# Data Cleaning Notebook

In [1]:
# Import the required libraries
import pandas as pd
import numpy as np


In [2]:
raw_sxsw = pd.read_csv('../data/judge_1377884607_tweet_product_company.csv')
display(raw_sxsw.head(2))
raw_sxsw.shape

Unnamed: 0,tweet_text,emotion_in_tweet_is_directed_at,is_there_an_emotion_directed_at_a_brand_or_product
0,.@wesley83 I have a 3G iPhone. After 3 hrs twe...,iPhone,Negative emotion
1,@jessedee Know about @fludapp ? Awesome iPad/i...,iPad or iPhone App,Positive emotion


(8721, 3)

In [3]:
raw_apple = pd.read_csv('../data/apple-twitter-sentiment-texts.csv')
print(raw_apple.shape)
raw_apple.head()

(1630, 2)


Unnamed: 0,text,sentiment
0,Wow.
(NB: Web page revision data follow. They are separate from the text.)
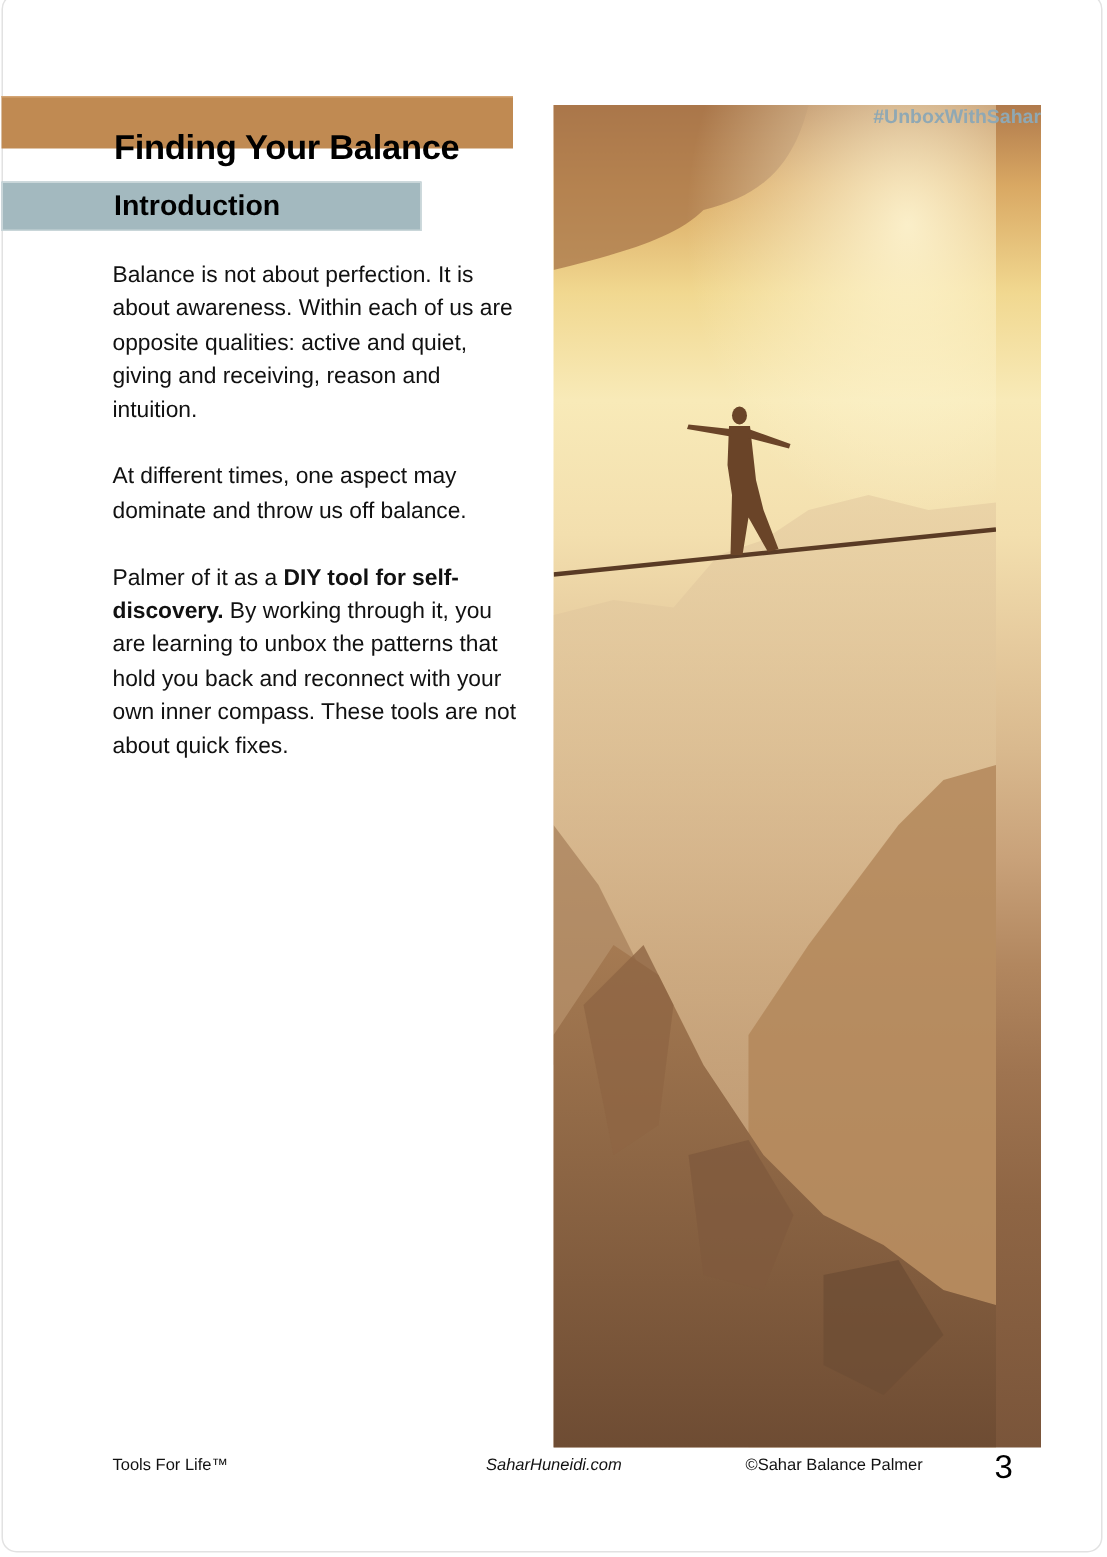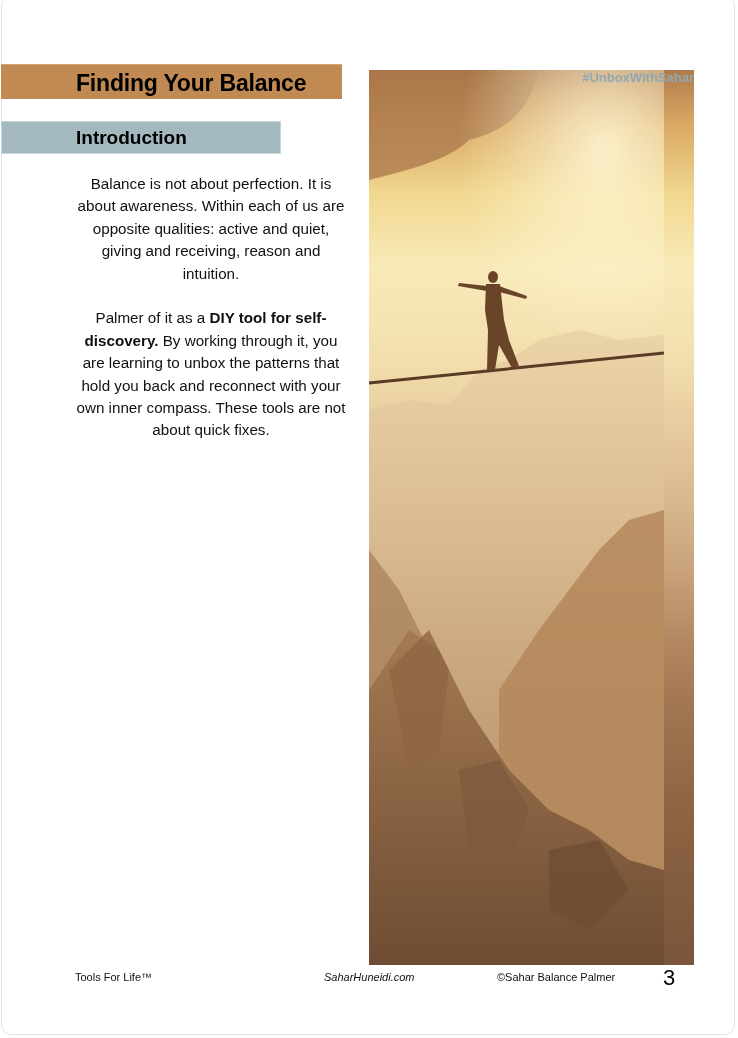"Finding Your Balance" .title-text { top: 5px -> 20px }
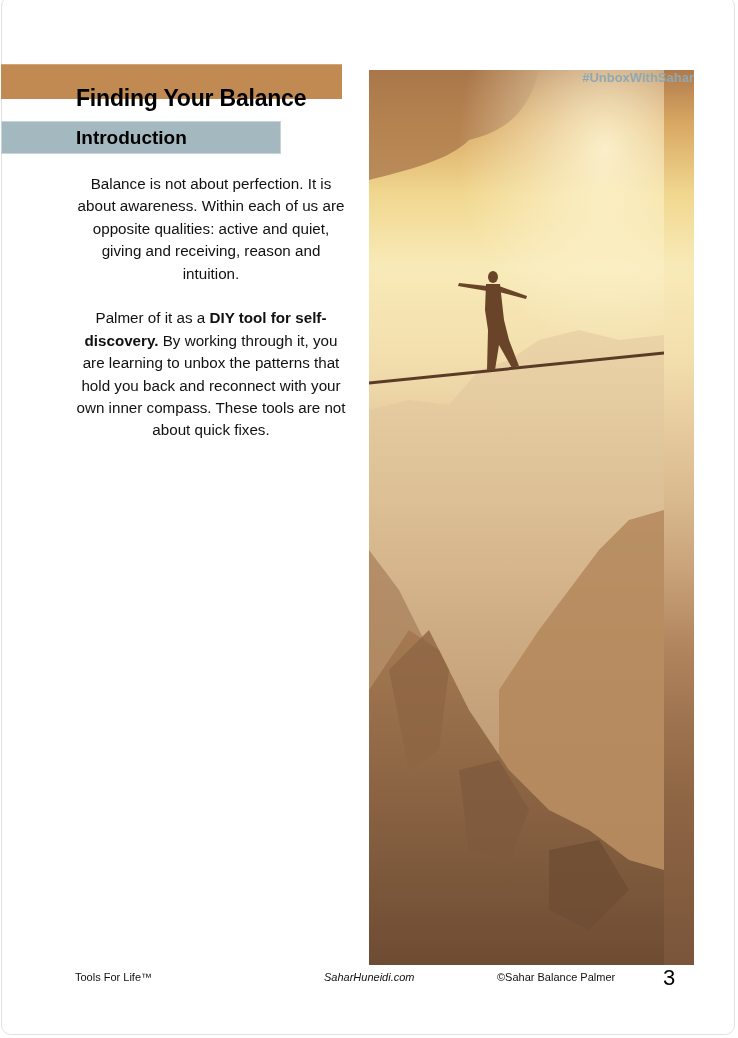"Balance is not about perfection." .body-text p { text-align: center -> none }
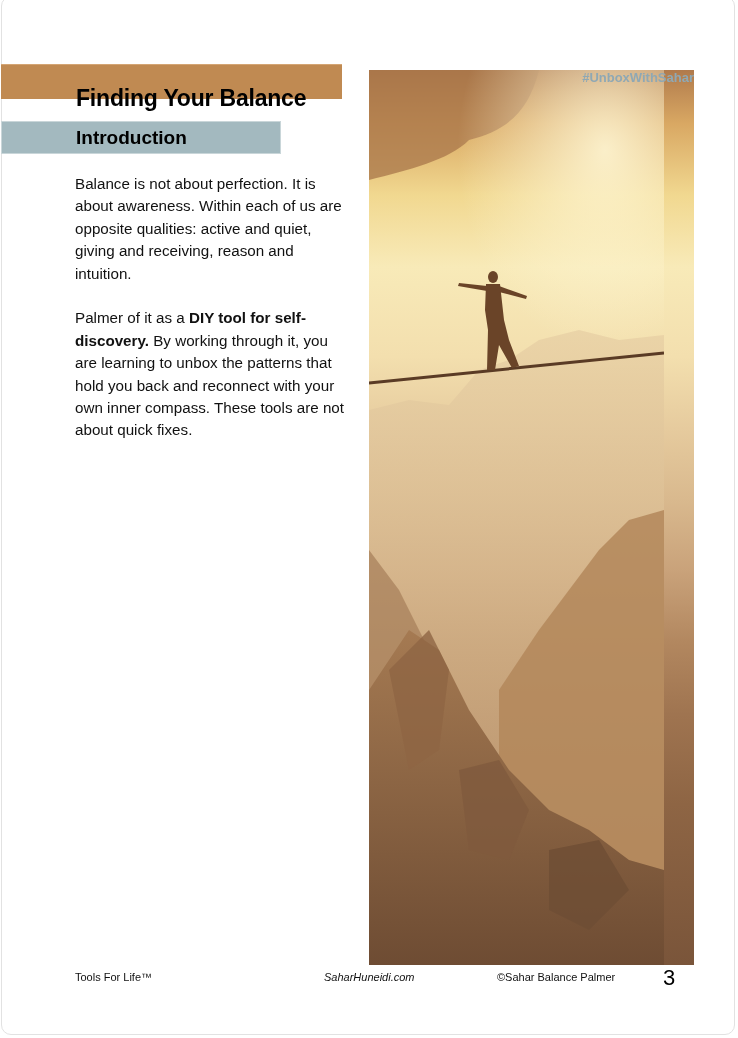"At different times, one aspect" p { html: none -> <p>At different times, one aspect may dominate and throw us off balance.</p> }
Yall needa step it up @Apple RT @heynyla:...,-1
1,What Happened To Apple Inc? http://t.co/FJEX...,0
2,Thank u @apple I can now compile all of the pi...,1
3,The oddly uplifting story of the Apple co-foun...,0
4,@apple can i exchange my iphone for a differen...,0


In [4]:
# Make a deep copy before any data cleaning (Deep copy has own copy of data and index)
sxsw = raw_sxsw.copy(deep=True)
apple = raw_apple.copy(deep=True)

In [5]:
# Rename columns!
sxsw.rename(columns={'emotion_in_tweet_is_directed_at': 'labeled_brand_or_product', 'is_there_an_emotion_directed_at_a_brand_or_product': 'detected_emotion'}, inplace=True)


In [6]:
sxsw.head(1)

Unnamed: 0,tweet_text,labeled_brand_or_product,detected_emotion
0,.@wesley83 I have a 3G iPhone. After 3 hrs twe...,iPhone,Negative emotion


In [7]:
apple.head(1)

Unnamed: 0,text,sentiment
0,Wow. Yall needa step it up @Apple RT @heynyla:...,-1


## Data cleaning steps:
* __Null check/Null handling__

* __Data type conversion__

In [8]:
#drop any null tweet text records from datasets
sxsw.dropna(subset=['tweet_text'],inplace=True)
apple.dropna(subset=['text'],inplace=True)

In [9]:
# Data type conversion - make sure that tweet text is a string.... ran in issue with finding  a float value
sxsw['tweet_text'] = sxsw['tweet_text'].astype(str)
apple['text'] = apple['text'].astype(str)

### New Column Creation
* human_sentiment - Positive/Negative/Neutral based off of __detected_emotion__ column values. <<---Labeled by Humans!
* brand - Apple/Google/UNKNOWN based off of __brand_or_product__column values.

In [10]:
# Create new cols based of existing values. What are the unique values we have to work with?
print(sxsw['detected_emotion'].unique())
print(apple['sentiment'].unique())


['Negative emotion' 'Positive emotion'
 'No emotion toward brand or product' "I can't tell"]
[-1  0  1]


In [11]:
# New column creation functions

def get_sentiment_for_apple(sentiment_number):
    sentiment = 'neutral'
    if sentiment_number == 1:
        sentiment = 'positive'
    elif sentiment_number == -1:
        sentiment = 'negative'
    return sentiment

def get_sentiment(detected_emotion_str):
    sentiment = 'neutral'
    if detected_emotion_str == 'Positive emotion':
        sentiment = 'positive'
    elif detected_emotion_str == 'Negative emotion':
        sentiment = 'negative'
    return sentiment


In [12]:
# Create the new sentiment columns
sxsw['human_sentiment'] = sxsw.apply(lambda row: get_sentiment(row['detected_emotion']), axis=1)
sxsw.head(2)

Unnamed: 0,tweet_text,labeled_brand_or_product,detected_emotion,human_sentiment
0,.@wesley83 I have a 3G iPhone. After 3 hrs twe...,iPhone,Negative emotion,negative
1,@jessedee Know about @fludapp ? Awesome iPad/i...,iPad or iPhone App,Positive emotion,positive


In [13]:
apple['human_sentiment'] = apple.apply(lambda row: get_sentiment_for_apple(row['sentiment']), axis=1)
apple.head(2)

Unnamed: 0,text,sentiment,human_sentiment
0,Wow. Yall needa step it up @Apple RT @heynyla:...,-1,negative
1,What Happened To Apple Inc? http://t.co/FJEX...,0,neutral


In [14]:
# Save the processed data to files 
# ALL tweets
sxsw.to_csv('../data/prepped_sxsw_tweets.csv', index_label='id')
apple.to_csv('../data/prepped_apple_tweets.csv', index_label='id')